Source material —
++++++++
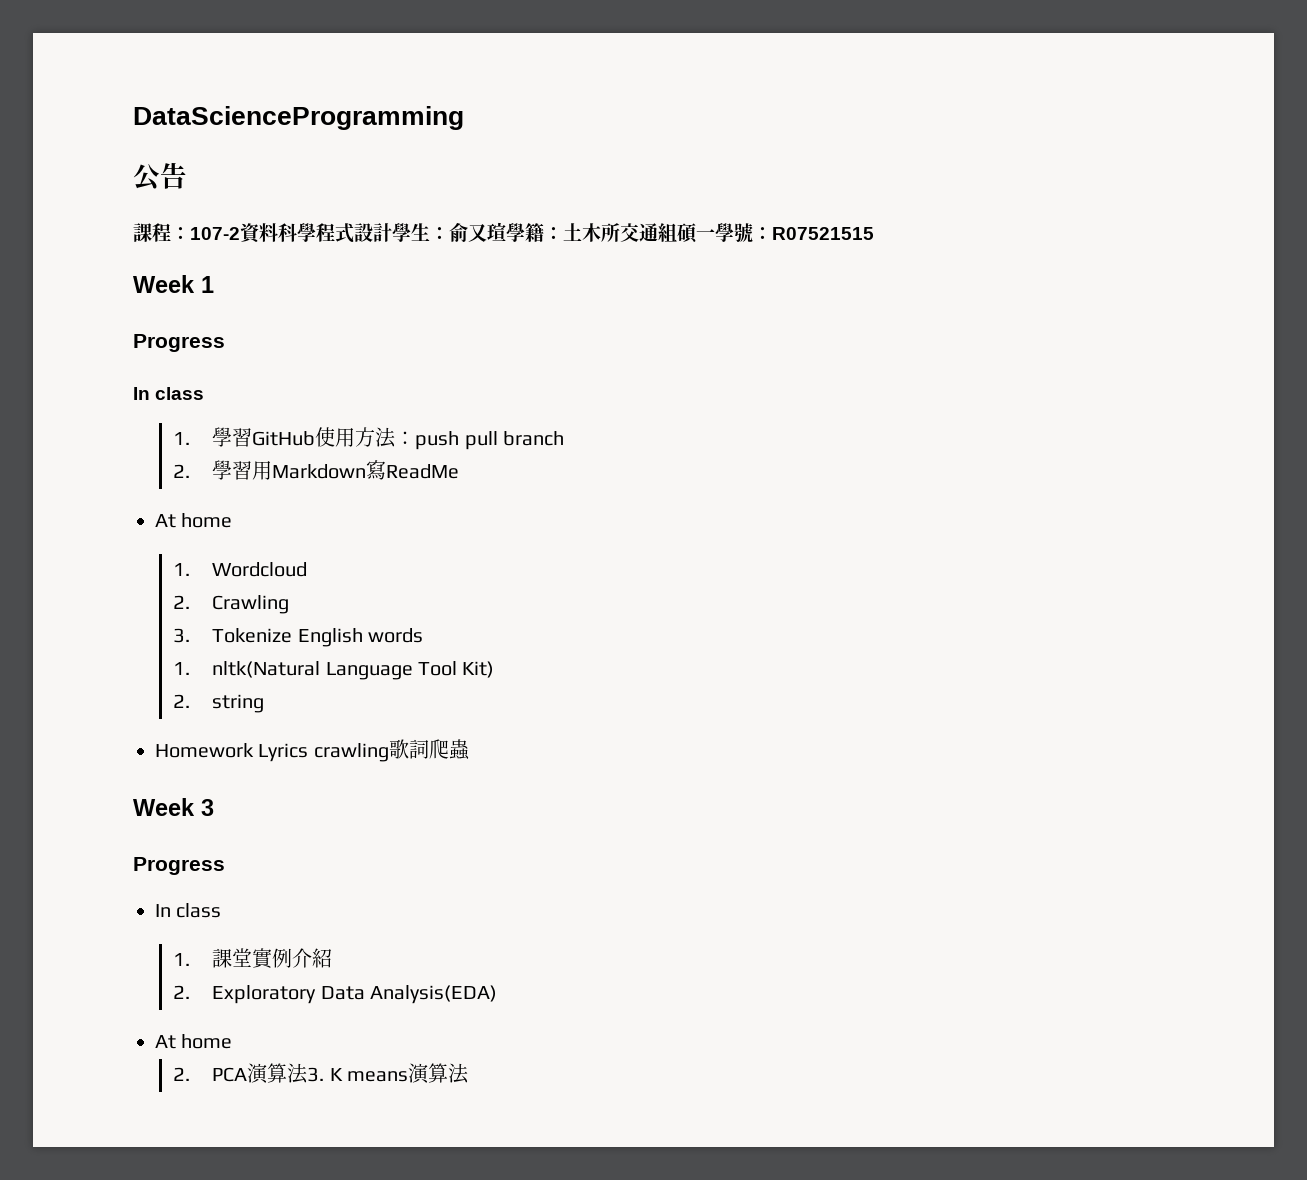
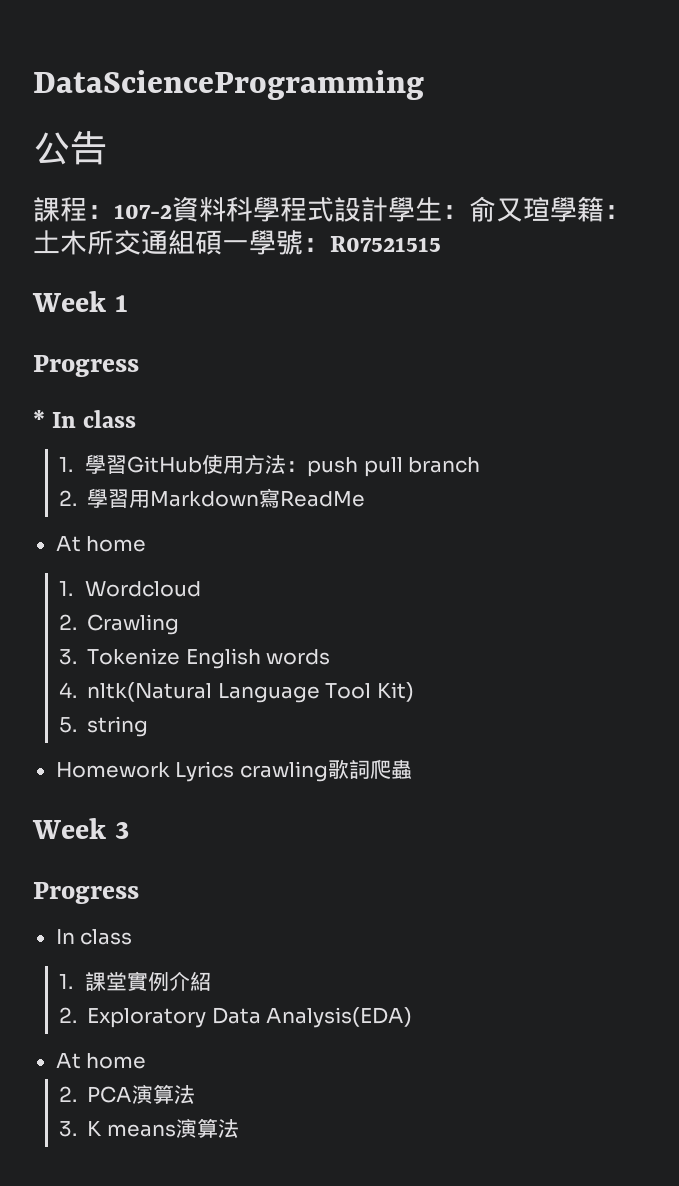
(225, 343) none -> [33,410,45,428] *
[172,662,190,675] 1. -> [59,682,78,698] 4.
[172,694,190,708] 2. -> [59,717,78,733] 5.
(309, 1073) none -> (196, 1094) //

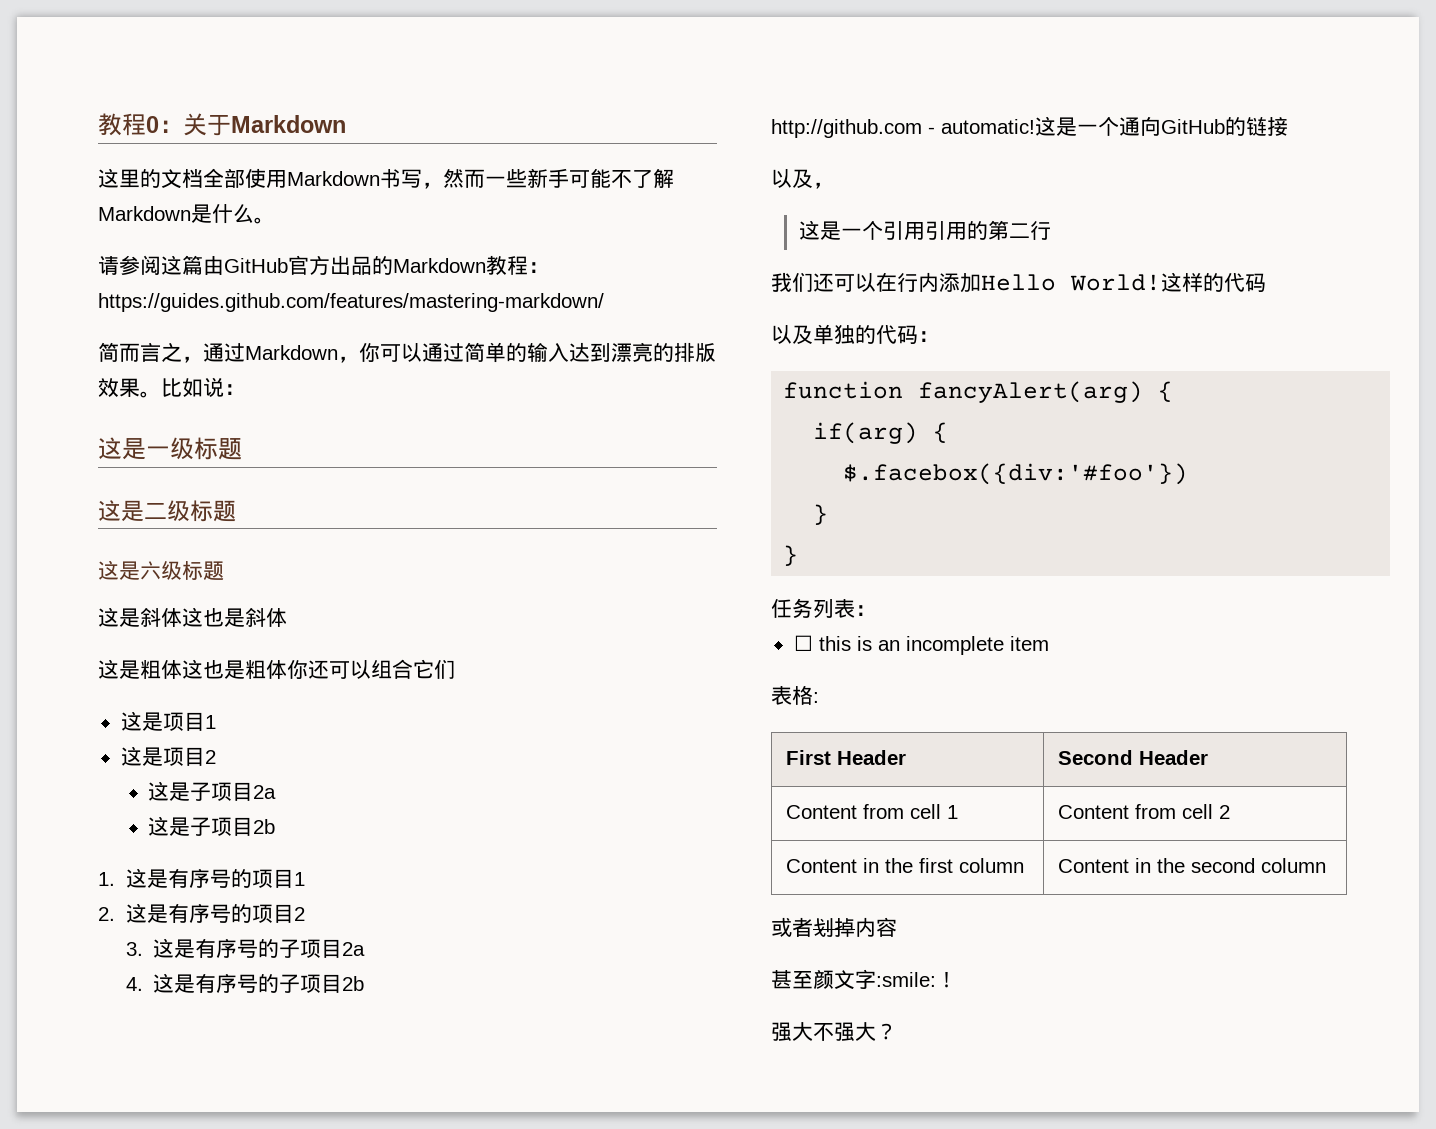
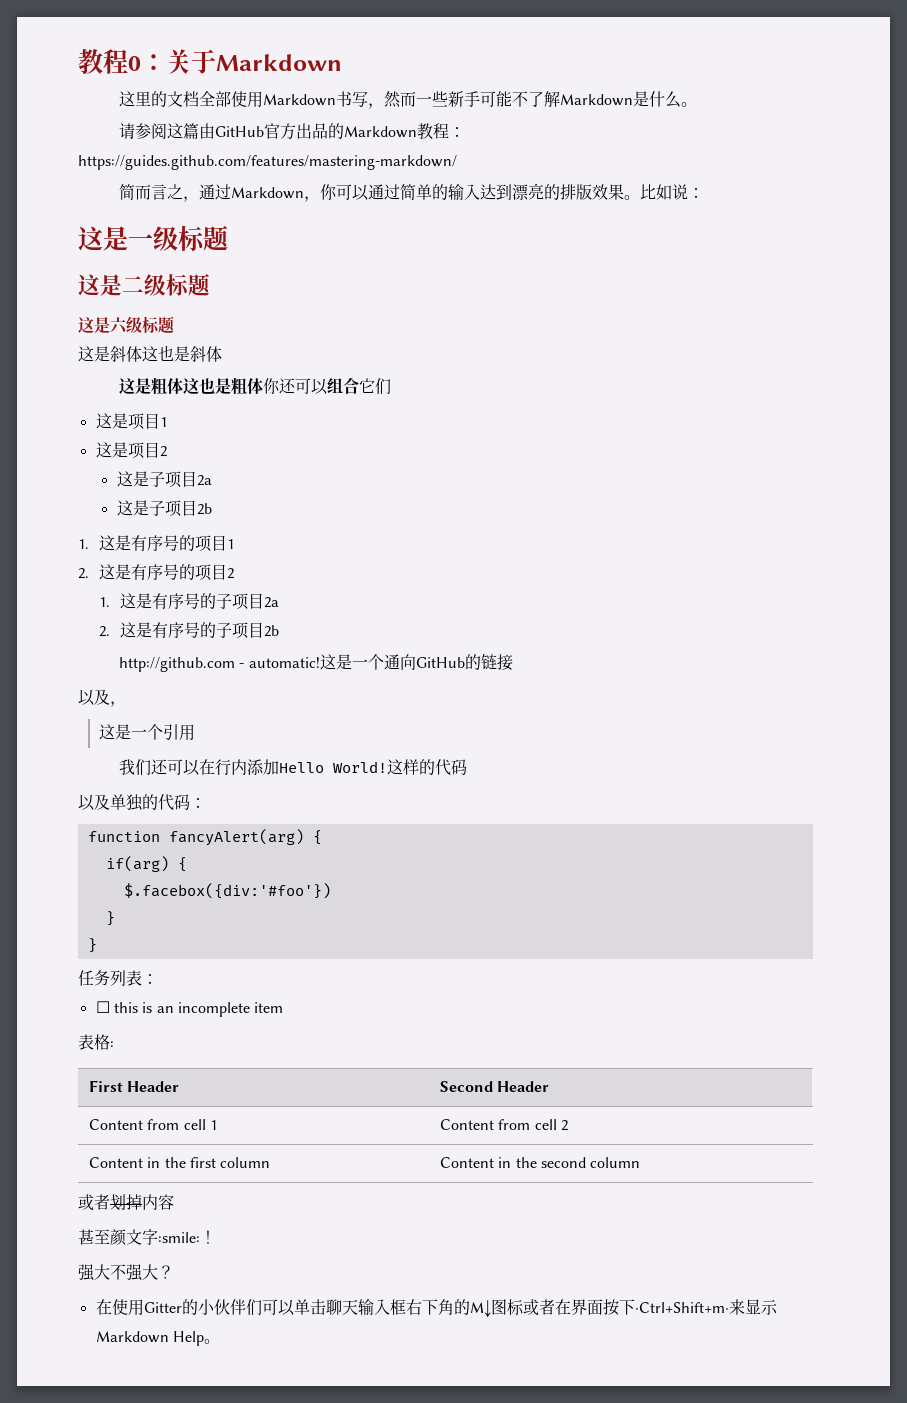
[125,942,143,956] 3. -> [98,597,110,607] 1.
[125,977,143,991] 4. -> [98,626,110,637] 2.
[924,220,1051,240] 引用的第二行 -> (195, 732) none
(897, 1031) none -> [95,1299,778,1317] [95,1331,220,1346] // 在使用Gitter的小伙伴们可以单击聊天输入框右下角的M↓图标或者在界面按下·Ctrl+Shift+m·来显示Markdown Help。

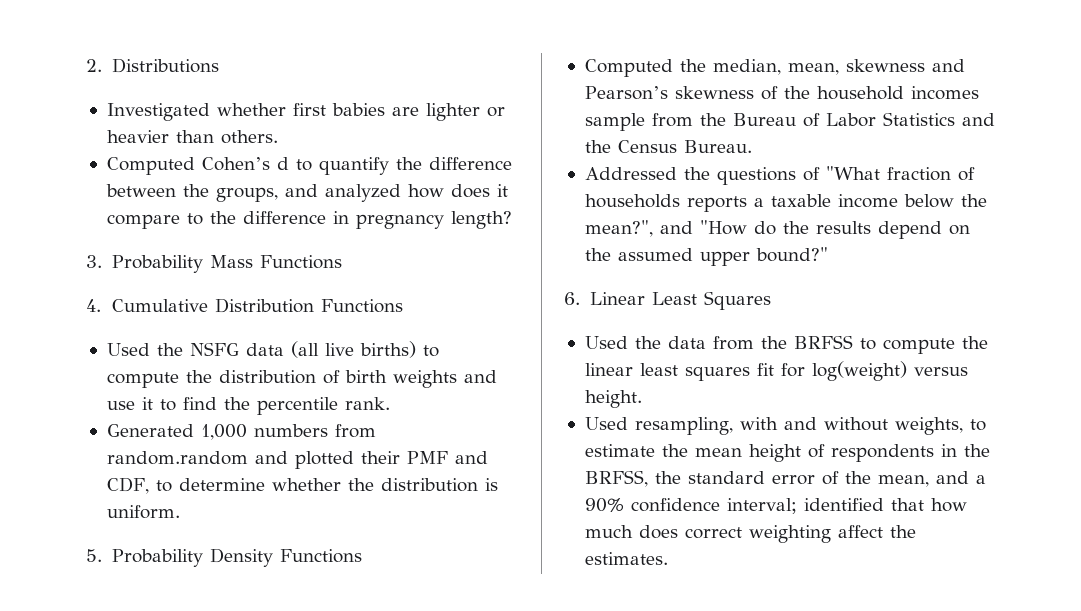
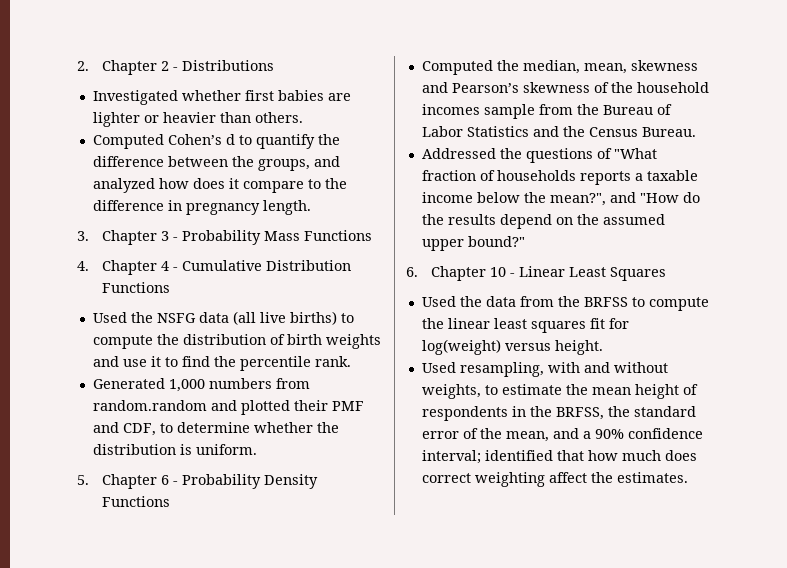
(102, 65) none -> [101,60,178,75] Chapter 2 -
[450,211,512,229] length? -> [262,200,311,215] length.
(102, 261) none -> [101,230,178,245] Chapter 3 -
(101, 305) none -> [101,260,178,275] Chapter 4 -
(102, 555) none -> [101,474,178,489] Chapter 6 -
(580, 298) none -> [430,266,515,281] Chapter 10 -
++++++++
Your answer must be the records above, copied exactly, with no pictures.

Exercise solution —
(225, 343) none -> [33,410,45,428] *
[172,662,190,675] 1. -> [59,682,78,698] 4.
[172,694,190,708] 2. -> [59,717,78,733] 5.
(309, 1073) none -> (196, 1094) //

[125,942,143,956] 3. -> [98,597,110,607] 1.
[125,977,143,991] 4. -> [98,626,110,637] 2.
[924,220,1051,240] 引用的第二行 -> (195, 732) none
(897, 1031) none -> [95,1299,778,1317] [95,1331,220,1346] // 在使用Gitter的小伙伴们可以单击聊天输入框右下角的M↓图标或者在界面按下·Ctrl+Shift+m·来显示Markdown Help。

(102, 65) none -> [101,60,178,75] Chapter 2 -
[450,211,512,229] length? -> [262,200,311,215] length.
(102, 261) none -> [101,230,178,245] Chapter 3 -
(101, 305) none -> [101,260,178,275] Chapter 4 -
(102, 555) none -> [101,474,178,489] Chapter 6 -
(580, 298) none -> [430,266,515,281] Chapter 10 -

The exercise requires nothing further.